Kasus ini mulai disidangkan di Pengadilan Negeri Palembang pada Kamis (7/8/2025) dengan agenda pembacaan surat dakwaan. Sidang dipimpin oleh Ketua Majelis Hakim Eddy Cahyono SH MH, dengan Jaksa Penuntut Umum (JPU) Kejari Palembang Muhammad Jauhari SH.
Dalam surat dakwaan yang dibacakan JPU, terungkap bahwa Indah memulai aksinya sejak 13 Januari 2024. Saat itu, bersama saksi Diko, ia menemui seorang rekan bernama Rulyan di Rutan Pakjo Palembang untuk membahas rencana kerja sama bisnis minyak goreng curah.
Terdakwa Indah Yulita mengaku sebagai Direktur PT Bukit Indah Prima Makmur. Ia menawarkan kerja sama tanam modal dan bagi hasil kepada para calon investor, termasuk korban Agustina Novitasarie.
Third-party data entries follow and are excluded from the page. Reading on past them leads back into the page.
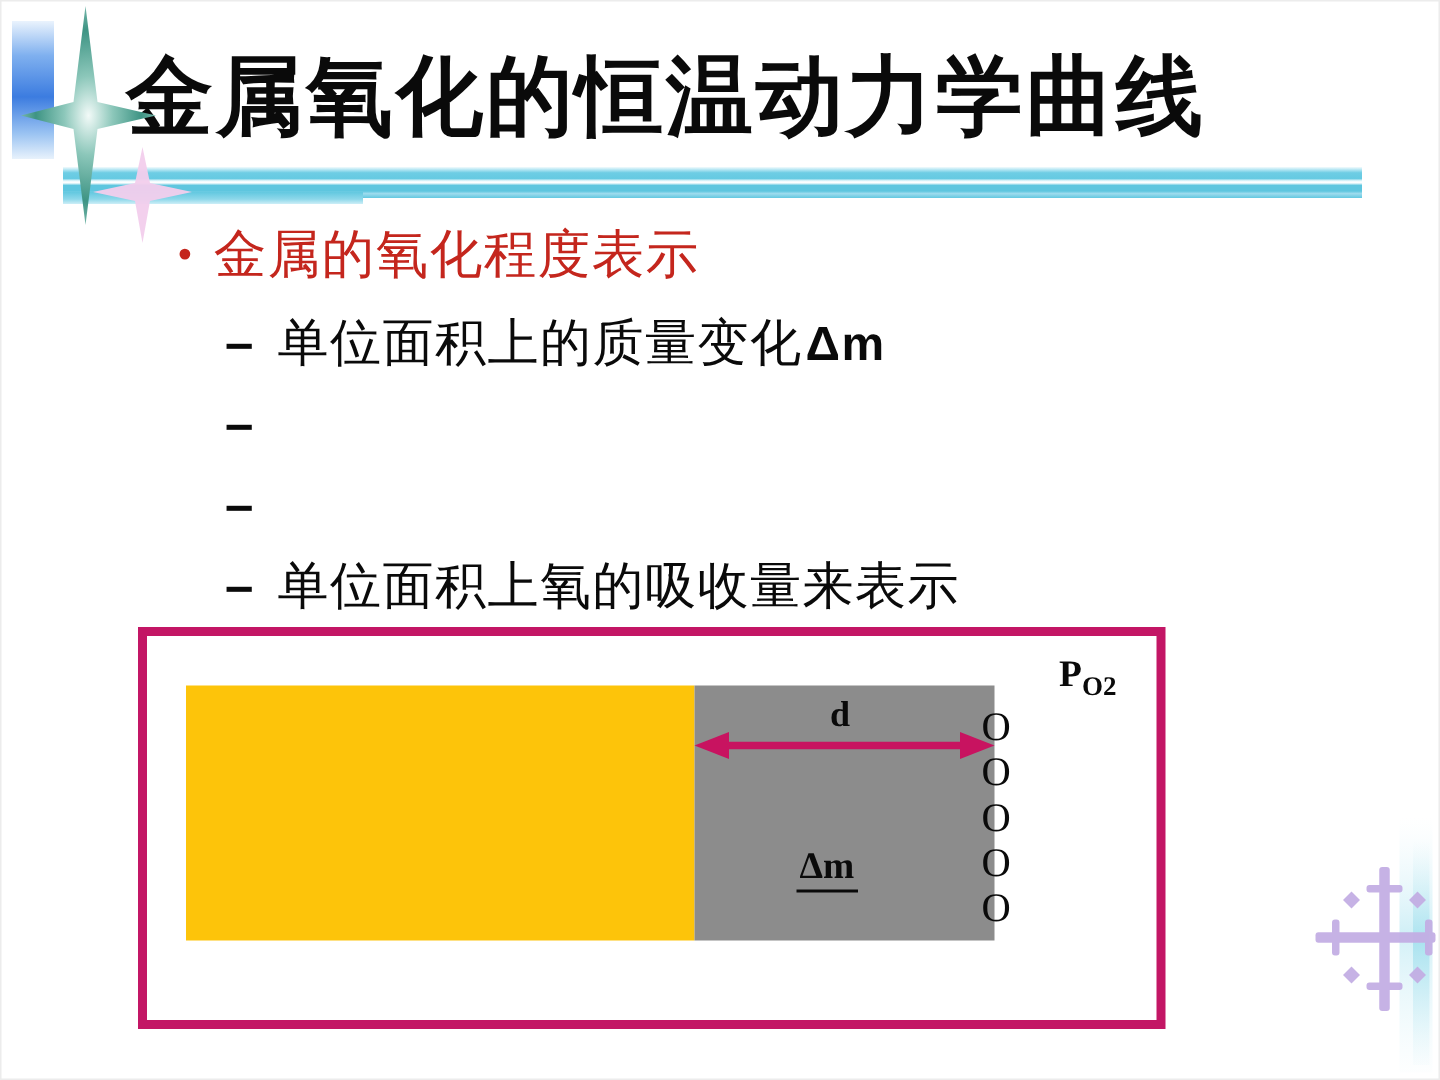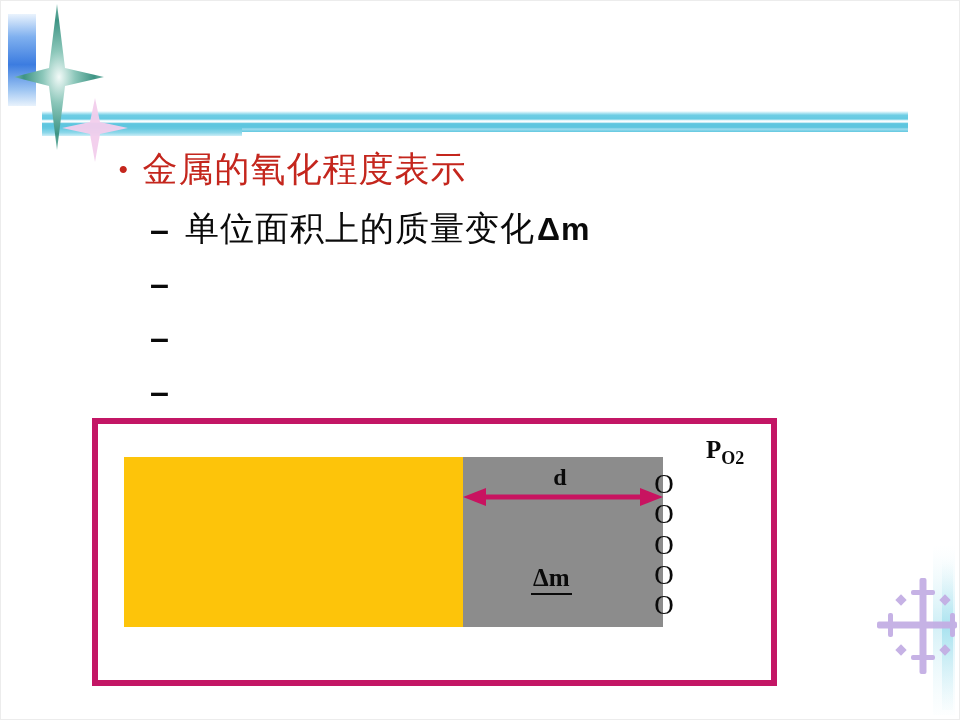--- a/index.html
+++ b/index.html
@@ -113,6 +113,7 @@
     <polygon points="95,98 100,122 128,128 100,134 95,162 90,134 62,128 90,122" fill="#f2cdec" opacity="0.95"></polygon>
   </svg>
 
+  <h1 class="slide-title">金属氧化的恒温动力学曲线</h1>
 
   <div class="title-rule"></div>
   <div class="title-rule-step"></div>

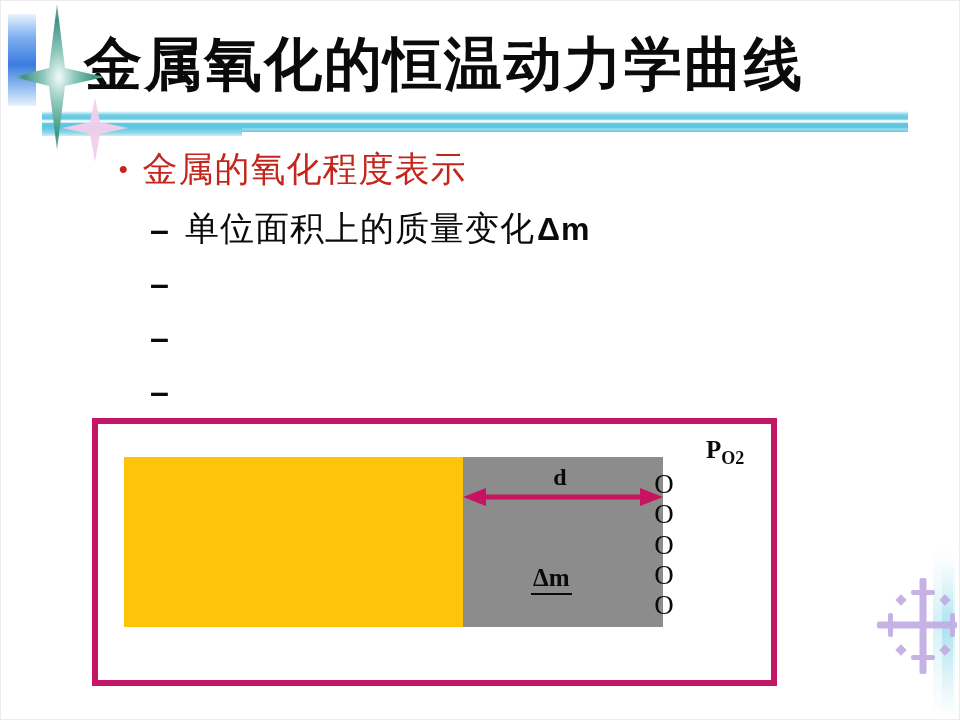--- a/index.html
+++ b/index.html
@@ -137,6 +137,7 @@
       </div>
       <div class="sub-row">
         <span class="dash">–</span>
+        <span>单位面积上氧的吸收量来表示</span>
       </div>
     </div>
   </div>

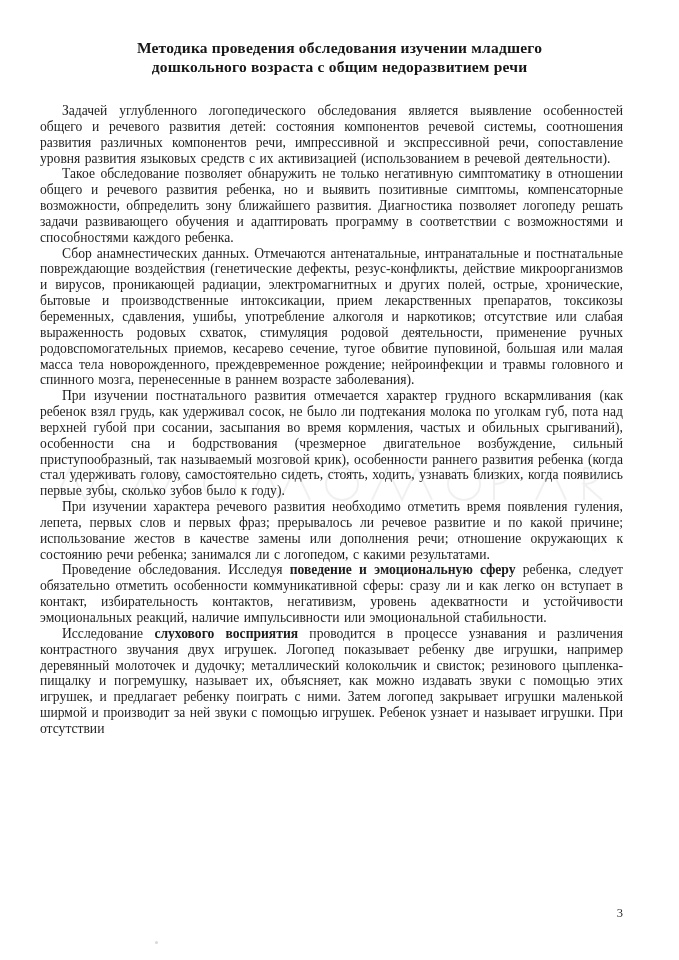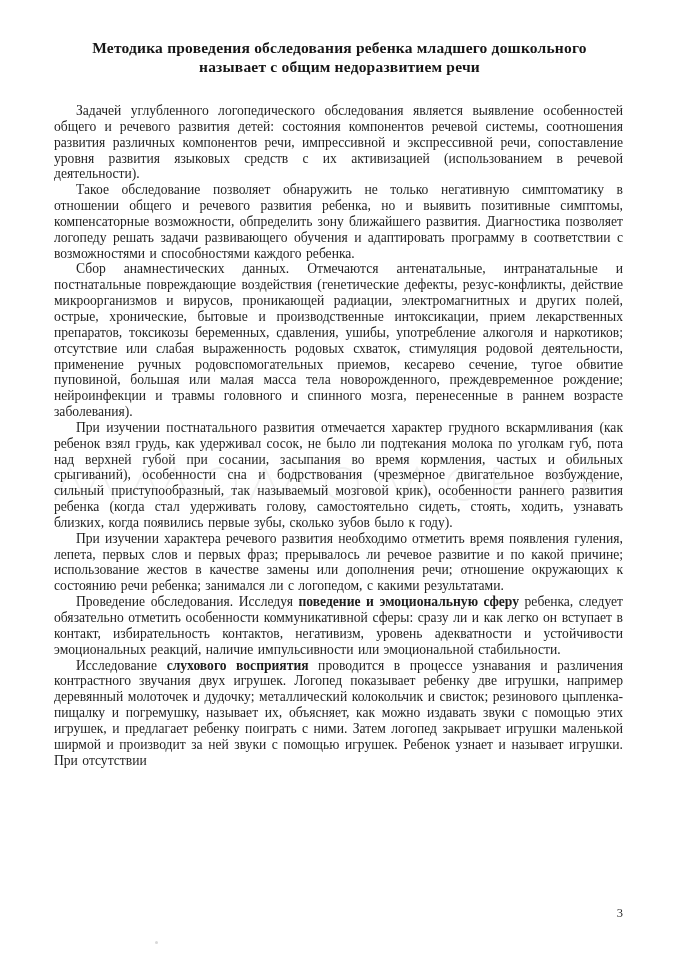--- a/index.html
+++ b/index.html
@@ -77,7 +77,7 @@
 
 <div class="page">
 
-  <h1 class="title">Методика проведения обследования ребенка младшего дошкольного называет с общим недоразвитием речи</h1>
+  <h1 class="title">Методика проведения обследования изучении младшего дошкольного возраста с общим недоразвитием речи</h1>
 
   <div class="watermark">
     <svg width="580" height="52" viewBox="0 0 580 52" xmlns="http://www.w3.org/2000/svg">

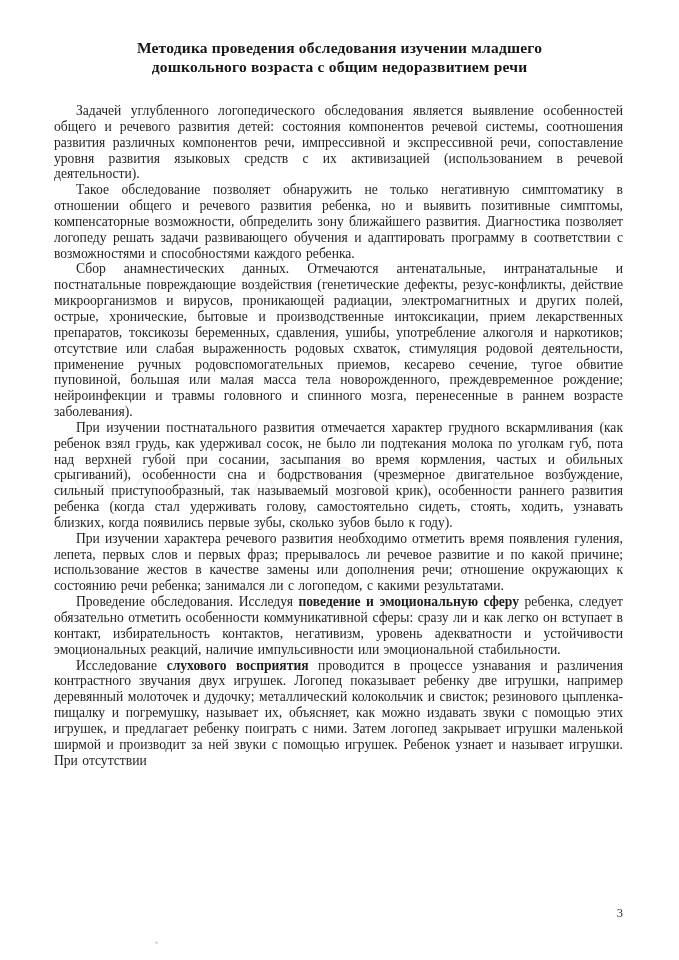--- a/index.html
+++ b/index.html
@@ -33,7 +33,7 @@
   .body-text {
     position: absolute;
     top: 103px;
-    left: 54px;
+    left: 40px;
     right: 56px;
   }
   .para {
Kepada korban, Indah menjanjikan keuntungan sebesar Rp169 juta dalam waktu satu bulan.
Korban pun tergiur dan menyerahkan uang senilai total Rp331 juta kepada terdakwa, baik melalui transfer bank maupun uang tunai pada bulan Januari 2024. Uang tersebut seharusnya digunakan untuk menjalankan usaha minyak goreng curah seperti yang dijanjikan.
Namun, setelah melewati batas waktu yang dijanjikan, korban tidak menerima keuntungan maupun pengembalian modal. Setelah ditelusuri, ternyata uang tersebut tidak digunakan untuk keperluan bisnis, melainkan untuk kebutuhan pribadi dan paket bantuan sosial (bansos).
Atas perbuatannya, Indah dijerat dengan dua pasal sekaligus, yakni Pasal 378 KUHP tentang penipuan dan Pasal 372 KUHP tentang penggelapan. Kedua pasal itu memiliki ancaman pidana penjara.
Usai pembacaan dakwaan, kuasa hukum terdakwa menyatakan akan mengajukan eksepsi atau nota keberatan terhadap dakwaan jaksa. Sidang lanjutan akan digelar pada pekan depan di PN Palembang.